Every line in the data below that includes "your" belongs in the answer, copied as it stands.

(Data supplied):
******

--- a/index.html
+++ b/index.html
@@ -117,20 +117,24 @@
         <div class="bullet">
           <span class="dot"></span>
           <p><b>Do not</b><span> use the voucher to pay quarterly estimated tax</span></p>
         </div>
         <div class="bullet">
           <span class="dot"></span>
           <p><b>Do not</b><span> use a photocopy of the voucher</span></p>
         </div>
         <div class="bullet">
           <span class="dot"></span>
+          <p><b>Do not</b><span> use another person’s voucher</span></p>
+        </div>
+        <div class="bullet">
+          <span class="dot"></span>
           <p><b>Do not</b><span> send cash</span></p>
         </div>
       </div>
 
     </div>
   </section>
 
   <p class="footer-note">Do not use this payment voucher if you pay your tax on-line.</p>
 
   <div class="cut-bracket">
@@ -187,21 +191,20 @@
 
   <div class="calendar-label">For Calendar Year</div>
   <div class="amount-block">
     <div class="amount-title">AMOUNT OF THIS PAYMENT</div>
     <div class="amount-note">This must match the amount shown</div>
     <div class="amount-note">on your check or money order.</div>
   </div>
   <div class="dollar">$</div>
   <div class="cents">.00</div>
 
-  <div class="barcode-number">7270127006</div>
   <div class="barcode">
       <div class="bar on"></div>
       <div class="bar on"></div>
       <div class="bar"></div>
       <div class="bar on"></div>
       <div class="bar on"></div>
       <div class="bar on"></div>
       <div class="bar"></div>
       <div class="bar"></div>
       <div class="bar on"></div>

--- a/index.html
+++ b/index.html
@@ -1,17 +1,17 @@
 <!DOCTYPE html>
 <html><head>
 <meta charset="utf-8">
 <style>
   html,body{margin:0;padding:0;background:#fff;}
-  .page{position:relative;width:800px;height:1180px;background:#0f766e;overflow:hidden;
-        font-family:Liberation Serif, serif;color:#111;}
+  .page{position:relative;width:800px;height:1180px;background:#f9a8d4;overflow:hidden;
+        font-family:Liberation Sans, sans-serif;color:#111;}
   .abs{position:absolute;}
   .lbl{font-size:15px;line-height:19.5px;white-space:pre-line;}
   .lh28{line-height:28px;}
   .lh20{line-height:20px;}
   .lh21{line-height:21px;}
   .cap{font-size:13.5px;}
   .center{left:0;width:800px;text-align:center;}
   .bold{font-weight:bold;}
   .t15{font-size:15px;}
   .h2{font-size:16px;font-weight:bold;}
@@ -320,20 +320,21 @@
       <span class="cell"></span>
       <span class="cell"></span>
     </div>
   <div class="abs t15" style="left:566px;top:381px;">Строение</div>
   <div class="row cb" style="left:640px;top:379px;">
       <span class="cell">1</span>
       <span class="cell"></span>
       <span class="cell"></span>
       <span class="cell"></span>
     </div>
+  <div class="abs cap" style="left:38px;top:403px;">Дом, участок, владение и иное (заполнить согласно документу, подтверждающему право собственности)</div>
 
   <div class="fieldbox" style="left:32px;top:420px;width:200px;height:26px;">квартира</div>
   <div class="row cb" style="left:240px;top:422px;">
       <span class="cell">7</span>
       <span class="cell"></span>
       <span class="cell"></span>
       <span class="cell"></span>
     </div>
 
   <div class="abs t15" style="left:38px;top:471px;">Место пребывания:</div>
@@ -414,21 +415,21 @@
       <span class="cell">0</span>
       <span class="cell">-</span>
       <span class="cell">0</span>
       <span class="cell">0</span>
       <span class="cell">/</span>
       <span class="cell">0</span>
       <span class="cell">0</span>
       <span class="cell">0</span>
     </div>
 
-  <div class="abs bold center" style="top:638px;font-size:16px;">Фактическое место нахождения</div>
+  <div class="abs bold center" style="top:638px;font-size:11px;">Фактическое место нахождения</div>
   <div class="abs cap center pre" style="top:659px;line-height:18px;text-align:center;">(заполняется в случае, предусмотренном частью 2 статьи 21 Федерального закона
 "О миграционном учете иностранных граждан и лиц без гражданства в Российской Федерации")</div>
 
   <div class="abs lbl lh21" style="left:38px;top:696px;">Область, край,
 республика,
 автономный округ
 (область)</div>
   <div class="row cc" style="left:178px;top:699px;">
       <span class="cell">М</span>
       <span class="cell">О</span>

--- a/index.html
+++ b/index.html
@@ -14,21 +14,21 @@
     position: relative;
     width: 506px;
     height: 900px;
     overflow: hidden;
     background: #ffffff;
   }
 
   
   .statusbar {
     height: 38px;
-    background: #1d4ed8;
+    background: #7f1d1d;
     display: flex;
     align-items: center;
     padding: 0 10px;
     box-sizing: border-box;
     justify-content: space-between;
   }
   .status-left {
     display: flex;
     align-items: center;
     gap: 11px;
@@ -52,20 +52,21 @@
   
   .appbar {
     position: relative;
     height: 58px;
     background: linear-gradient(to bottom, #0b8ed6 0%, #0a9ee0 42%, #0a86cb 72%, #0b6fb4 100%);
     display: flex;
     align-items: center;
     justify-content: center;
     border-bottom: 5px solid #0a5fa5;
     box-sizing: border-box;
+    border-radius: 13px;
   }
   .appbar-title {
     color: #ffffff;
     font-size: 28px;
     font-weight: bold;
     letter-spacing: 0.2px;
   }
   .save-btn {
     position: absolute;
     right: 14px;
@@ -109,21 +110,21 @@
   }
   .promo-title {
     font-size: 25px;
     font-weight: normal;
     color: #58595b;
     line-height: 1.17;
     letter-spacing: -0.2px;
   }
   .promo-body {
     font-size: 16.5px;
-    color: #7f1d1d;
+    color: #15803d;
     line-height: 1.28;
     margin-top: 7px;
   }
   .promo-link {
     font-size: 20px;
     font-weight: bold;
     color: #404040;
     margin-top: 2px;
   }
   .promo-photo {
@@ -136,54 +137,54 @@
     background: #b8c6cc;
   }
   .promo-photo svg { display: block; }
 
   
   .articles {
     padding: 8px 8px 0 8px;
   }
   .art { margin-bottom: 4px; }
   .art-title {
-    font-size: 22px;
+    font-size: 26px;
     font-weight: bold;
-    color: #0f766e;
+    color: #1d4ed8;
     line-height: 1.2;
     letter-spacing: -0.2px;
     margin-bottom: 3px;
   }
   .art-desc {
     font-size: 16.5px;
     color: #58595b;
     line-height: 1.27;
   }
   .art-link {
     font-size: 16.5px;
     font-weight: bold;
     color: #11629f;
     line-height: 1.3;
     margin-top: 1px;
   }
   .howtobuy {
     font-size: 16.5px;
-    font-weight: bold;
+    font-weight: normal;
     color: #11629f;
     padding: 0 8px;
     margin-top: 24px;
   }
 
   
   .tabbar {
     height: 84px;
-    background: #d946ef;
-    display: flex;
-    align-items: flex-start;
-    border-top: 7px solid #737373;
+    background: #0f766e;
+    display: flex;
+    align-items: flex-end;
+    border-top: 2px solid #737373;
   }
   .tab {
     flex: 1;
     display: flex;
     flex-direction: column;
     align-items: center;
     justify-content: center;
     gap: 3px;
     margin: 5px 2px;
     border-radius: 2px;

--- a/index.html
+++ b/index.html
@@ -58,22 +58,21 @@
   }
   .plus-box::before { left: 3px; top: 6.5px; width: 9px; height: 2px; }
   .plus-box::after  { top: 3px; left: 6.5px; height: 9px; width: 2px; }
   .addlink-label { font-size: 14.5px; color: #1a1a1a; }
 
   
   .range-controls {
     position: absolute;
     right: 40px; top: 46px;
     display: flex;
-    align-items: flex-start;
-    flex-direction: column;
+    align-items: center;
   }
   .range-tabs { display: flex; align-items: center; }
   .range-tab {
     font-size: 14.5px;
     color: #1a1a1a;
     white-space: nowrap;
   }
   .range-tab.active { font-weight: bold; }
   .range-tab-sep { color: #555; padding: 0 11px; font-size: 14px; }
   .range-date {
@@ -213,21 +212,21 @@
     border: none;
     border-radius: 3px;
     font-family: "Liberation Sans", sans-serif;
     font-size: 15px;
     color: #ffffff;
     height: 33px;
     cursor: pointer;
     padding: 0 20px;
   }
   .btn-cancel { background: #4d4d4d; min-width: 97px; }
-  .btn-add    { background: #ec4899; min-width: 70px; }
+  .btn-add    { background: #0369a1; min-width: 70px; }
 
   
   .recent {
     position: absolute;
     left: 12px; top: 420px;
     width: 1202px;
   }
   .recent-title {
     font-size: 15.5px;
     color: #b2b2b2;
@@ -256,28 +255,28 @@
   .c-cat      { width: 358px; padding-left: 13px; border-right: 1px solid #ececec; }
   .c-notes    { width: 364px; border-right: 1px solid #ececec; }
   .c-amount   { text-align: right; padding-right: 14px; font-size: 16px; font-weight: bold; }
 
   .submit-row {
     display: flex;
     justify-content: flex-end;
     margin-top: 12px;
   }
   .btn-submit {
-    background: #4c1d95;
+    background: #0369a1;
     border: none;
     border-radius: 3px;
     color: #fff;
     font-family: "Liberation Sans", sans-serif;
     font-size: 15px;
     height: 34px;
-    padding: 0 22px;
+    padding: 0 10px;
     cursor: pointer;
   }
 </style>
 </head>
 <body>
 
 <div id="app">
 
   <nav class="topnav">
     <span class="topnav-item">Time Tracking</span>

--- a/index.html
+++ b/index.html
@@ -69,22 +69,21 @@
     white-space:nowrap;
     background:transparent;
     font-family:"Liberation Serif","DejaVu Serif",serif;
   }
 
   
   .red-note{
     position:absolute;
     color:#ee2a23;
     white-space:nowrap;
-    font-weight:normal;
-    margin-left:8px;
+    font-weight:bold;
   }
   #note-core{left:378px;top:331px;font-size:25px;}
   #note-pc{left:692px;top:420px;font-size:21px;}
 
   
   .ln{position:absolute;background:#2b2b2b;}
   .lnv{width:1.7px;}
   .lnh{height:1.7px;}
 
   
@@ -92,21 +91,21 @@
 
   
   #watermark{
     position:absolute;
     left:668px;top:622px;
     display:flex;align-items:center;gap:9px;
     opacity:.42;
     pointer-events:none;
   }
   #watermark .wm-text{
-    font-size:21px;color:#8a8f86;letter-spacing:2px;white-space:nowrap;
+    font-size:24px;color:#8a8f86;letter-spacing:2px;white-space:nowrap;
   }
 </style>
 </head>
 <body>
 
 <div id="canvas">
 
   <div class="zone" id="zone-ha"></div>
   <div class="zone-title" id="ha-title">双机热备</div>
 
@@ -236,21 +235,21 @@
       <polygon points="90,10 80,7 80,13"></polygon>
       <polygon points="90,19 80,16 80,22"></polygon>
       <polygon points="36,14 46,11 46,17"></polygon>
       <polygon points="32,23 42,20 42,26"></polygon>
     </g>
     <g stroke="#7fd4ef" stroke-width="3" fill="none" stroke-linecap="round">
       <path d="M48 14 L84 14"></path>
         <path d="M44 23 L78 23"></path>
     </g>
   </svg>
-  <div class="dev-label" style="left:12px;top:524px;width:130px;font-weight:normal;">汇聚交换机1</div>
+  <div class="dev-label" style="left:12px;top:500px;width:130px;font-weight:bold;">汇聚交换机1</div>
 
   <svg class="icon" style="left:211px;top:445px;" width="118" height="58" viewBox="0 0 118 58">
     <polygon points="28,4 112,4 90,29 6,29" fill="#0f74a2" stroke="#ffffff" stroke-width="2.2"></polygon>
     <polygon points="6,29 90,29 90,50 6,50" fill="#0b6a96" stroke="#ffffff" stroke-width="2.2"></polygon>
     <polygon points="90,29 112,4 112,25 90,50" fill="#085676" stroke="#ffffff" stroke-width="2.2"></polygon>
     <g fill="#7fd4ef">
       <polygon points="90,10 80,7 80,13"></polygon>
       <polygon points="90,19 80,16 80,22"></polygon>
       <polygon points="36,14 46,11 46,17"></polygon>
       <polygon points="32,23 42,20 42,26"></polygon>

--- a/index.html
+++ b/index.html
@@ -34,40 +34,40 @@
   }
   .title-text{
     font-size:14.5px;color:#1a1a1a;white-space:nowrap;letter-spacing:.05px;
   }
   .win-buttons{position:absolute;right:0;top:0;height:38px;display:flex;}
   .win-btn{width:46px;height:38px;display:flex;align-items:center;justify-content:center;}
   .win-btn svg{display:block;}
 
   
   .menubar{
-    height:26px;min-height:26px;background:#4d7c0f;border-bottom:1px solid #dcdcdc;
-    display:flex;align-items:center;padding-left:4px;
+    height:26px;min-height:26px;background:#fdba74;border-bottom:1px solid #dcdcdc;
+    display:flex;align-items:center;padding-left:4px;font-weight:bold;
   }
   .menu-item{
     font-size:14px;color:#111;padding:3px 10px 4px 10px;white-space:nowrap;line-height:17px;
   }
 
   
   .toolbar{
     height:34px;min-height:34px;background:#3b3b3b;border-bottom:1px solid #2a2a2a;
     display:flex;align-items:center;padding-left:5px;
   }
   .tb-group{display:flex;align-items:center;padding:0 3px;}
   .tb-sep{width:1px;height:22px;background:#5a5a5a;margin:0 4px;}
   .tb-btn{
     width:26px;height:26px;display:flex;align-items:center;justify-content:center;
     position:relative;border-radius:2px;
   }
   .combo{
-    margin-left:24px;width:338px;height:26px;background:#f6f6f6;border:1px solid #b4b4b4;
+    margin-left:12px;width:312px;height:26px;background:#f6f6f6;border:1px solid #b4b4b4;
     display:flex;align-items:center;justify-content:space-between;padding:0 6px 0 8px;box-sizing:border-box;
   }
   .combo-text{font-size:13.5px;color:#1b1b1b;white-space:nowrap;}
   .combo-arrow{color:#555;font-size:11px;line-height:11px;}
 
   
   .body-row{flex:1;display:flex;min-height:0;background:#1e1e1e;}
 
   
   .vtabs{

******

(Solution below):
   <p class="footer-note">Do not use this payment voucher if you pay your tax on-line.</p>
     <div class="amount-note">on your check or money order.</div>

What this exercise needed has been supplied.